Todo For This Week
- Rewrite USB and TCP to not need knowledge of message size
- Book flight and hotel for OpenPrinting Summit
Completed This Week
- Flight and hotel booked
- USB and TCP no longer depend on message size
- Removed then unused message size finding code
- Discovered printer did not support HTTPS after all
- Added usb interface pool
- Spawned thread for every tcp connections, which grabs a usb interface
Todo Next Week
- Add back the size finding code
- Release usb interface when we know a complete message has left the printer
- Fill out Google Summer of Code mid-term evaluation
This week brought a new and more fundamental limitation ippusbxd must surmount. When a web browser opens a webpage it wants to open multiple HTTP connections and reduce page load times. Many years ago this meant using 2 connections. Now browsers open 6!
In addition these 6 connections are kept open and persistent. If a ipp over usb driver allocates one usb interface per tcp connection the web page will not load. Part of the page may load if the files have been requested over a lucky connection. The unlucky connections will hang and never get responses.
Early in the week I was working under the assumption the printer needed HTTPS. Once that code was working I learned this was wrong. The printer does not even support HTTPS. The “please use HTTPS” message on the webpage was a sporadic bug caused by lost resources.
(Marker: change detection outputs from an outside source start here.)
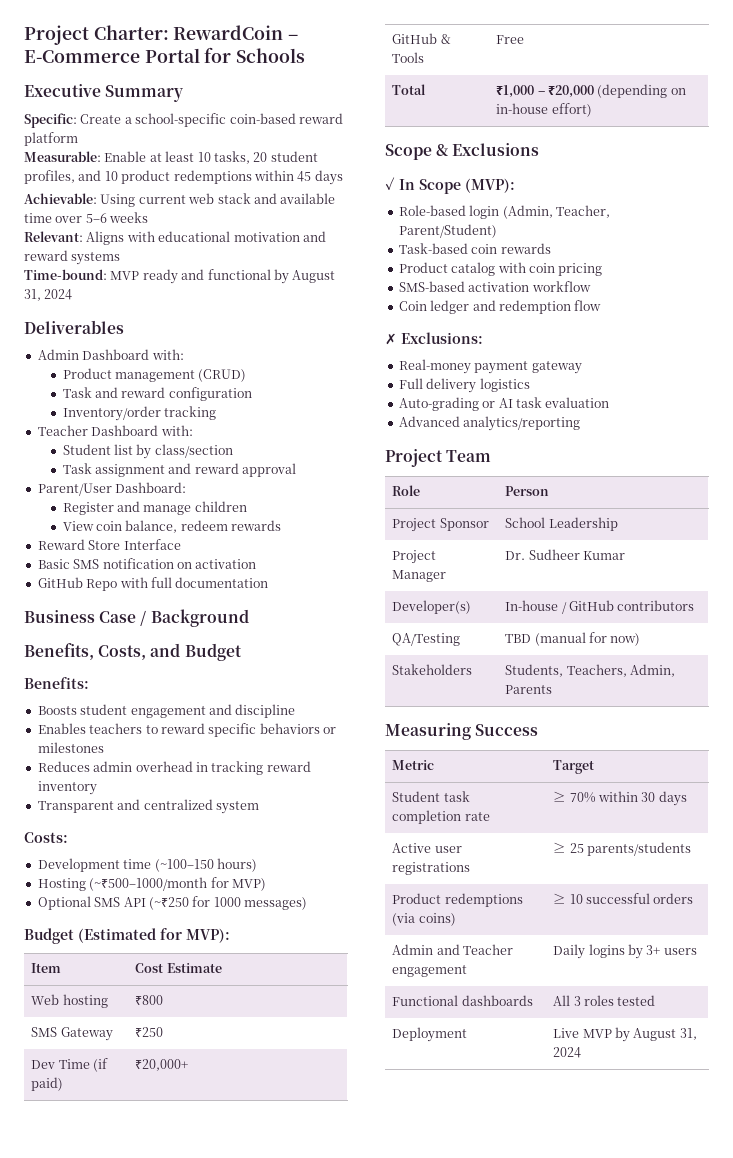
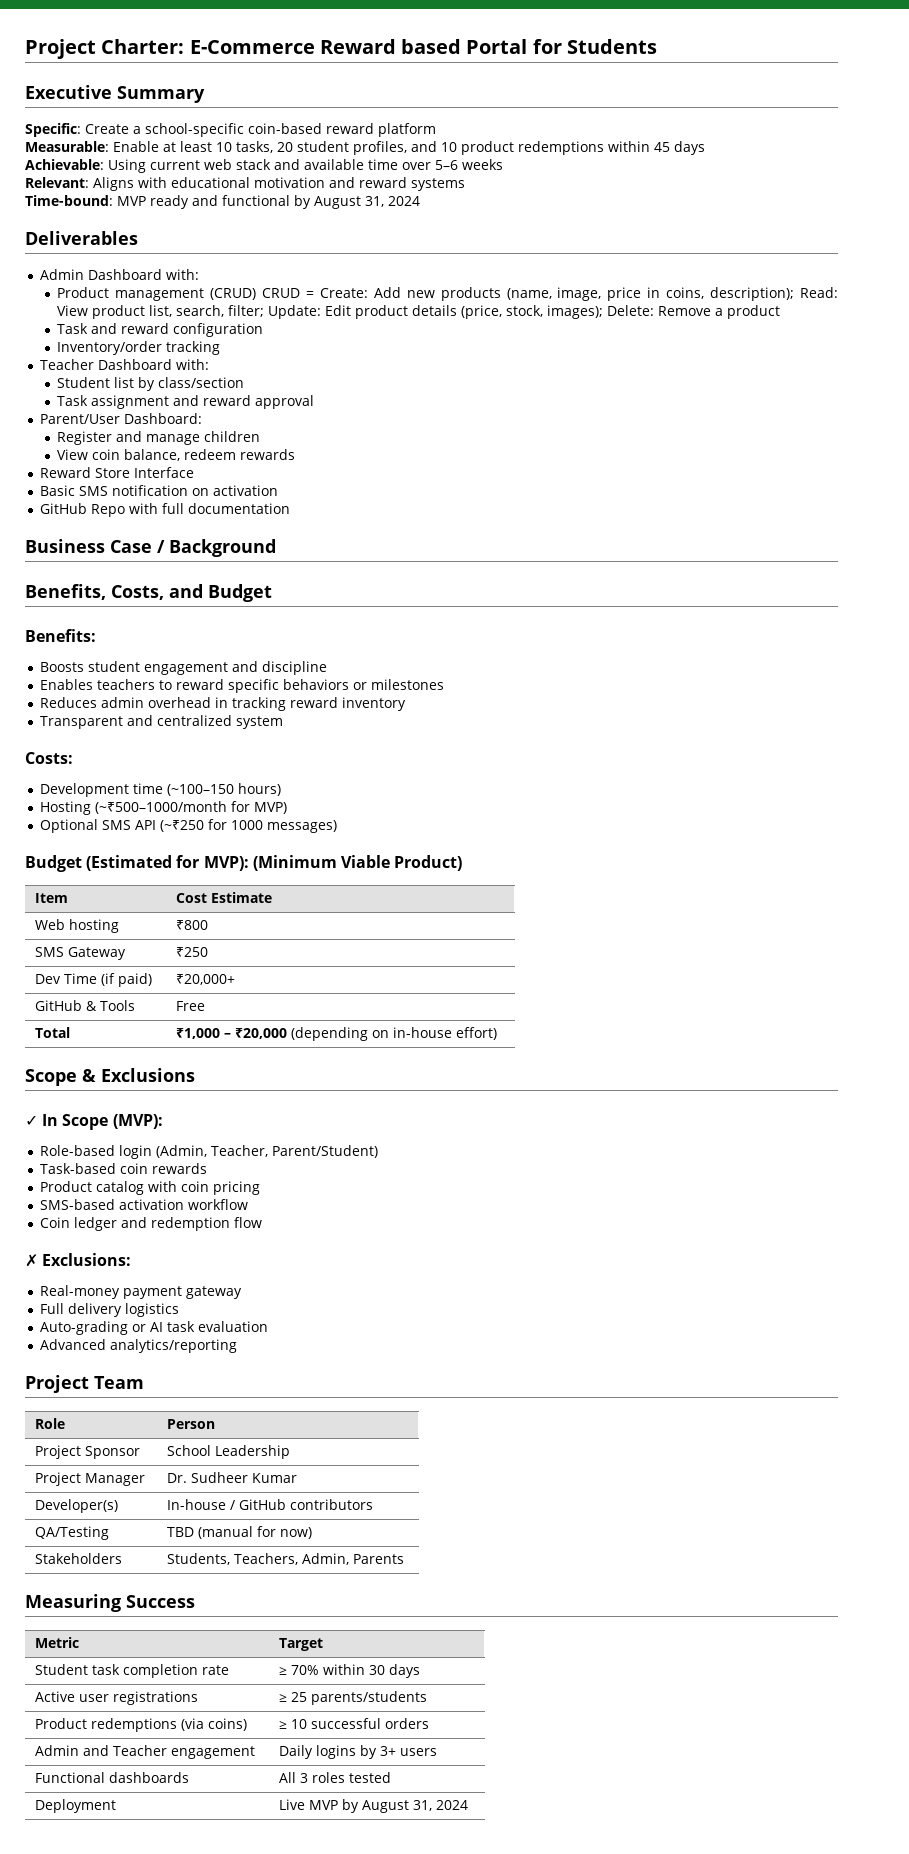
- Project Charter: RewardCoin – E-Commerce Portal for Schools
+ Project Charter: E-Commerce Reward based Portal for Students
- Product management (CRUD)
+ Product management (CRUD) CRUD = Create: Add new products (name, image, price in coins, description); Read: View product list, search, filter; Update: Edit product details (price, stock, images); Delete: Remove a product
- Budget (Estimated for MVP):
+ Budget (Estimated for MVP): (Minimum Viable Product)

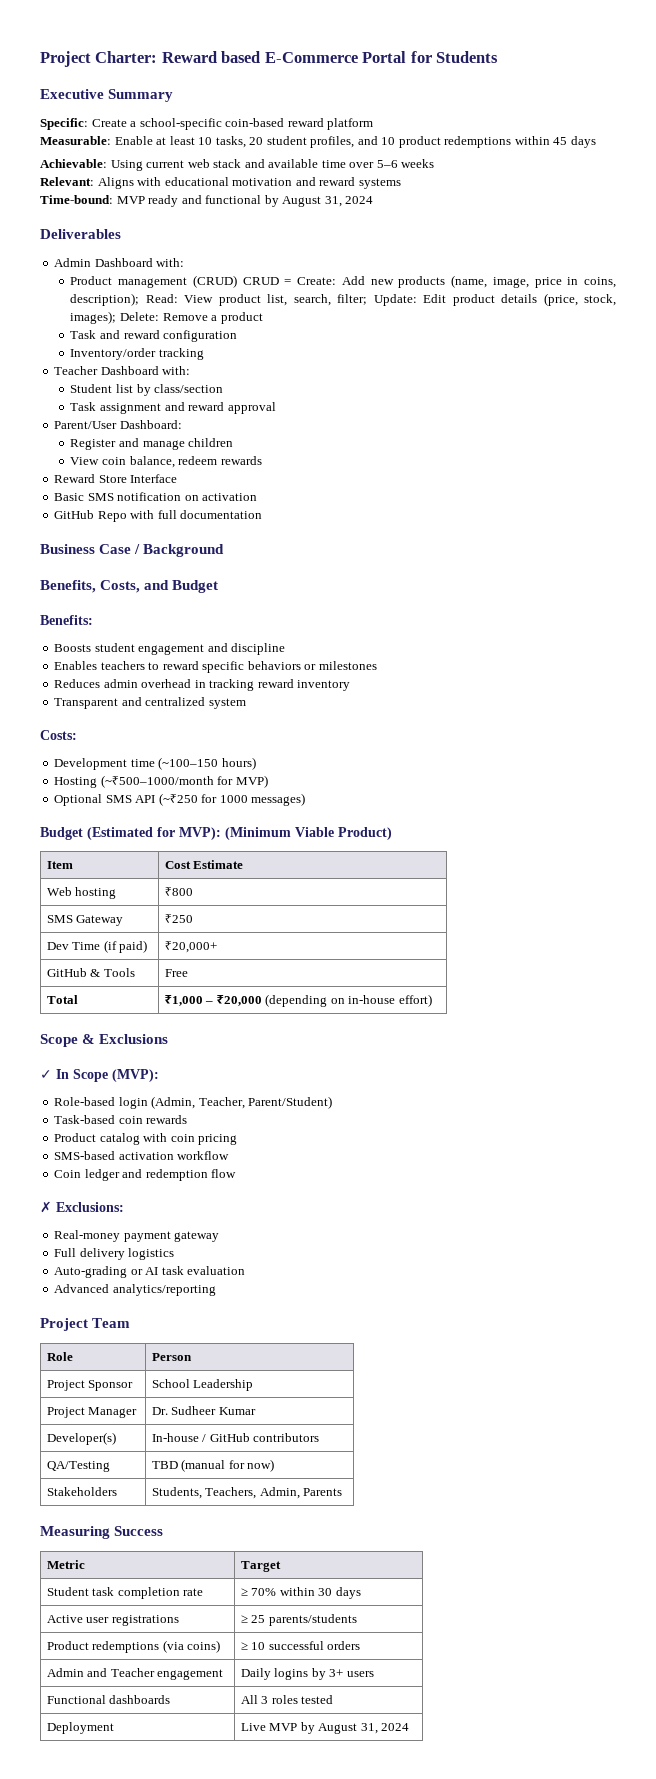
- Project Charter: E-Commerce Reward based Portal for Students
+ Project Charter: Reward based E-Commerce Portal for Students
Instead handling 6 TCP connections with only 2 or more real connections is our fundamental challenge which stumped me this week.
The solution I found was to support both encrypted HTTP, and read-able HTTP. When handling encrypted HTTP we’ll default to a ratio of one real connection to one TCP connection. Read-able HTTP is the nice case where we can know when a real connection will be unused. This lets us release the real connection, the usb interface, back to the interface pool. Then new requests over the TCP connection cause us to pull an interface out of the pool.
By releasing the interface after every HTTP message we will cycle through the TCP connections. Thus no TCP connection will stale.
Anyway ippusbxd is where I hope we would be for the mid-term. Provided clients do not exhaust the usb interfaces ippusbxd will bring up the printer’s webpage without issue!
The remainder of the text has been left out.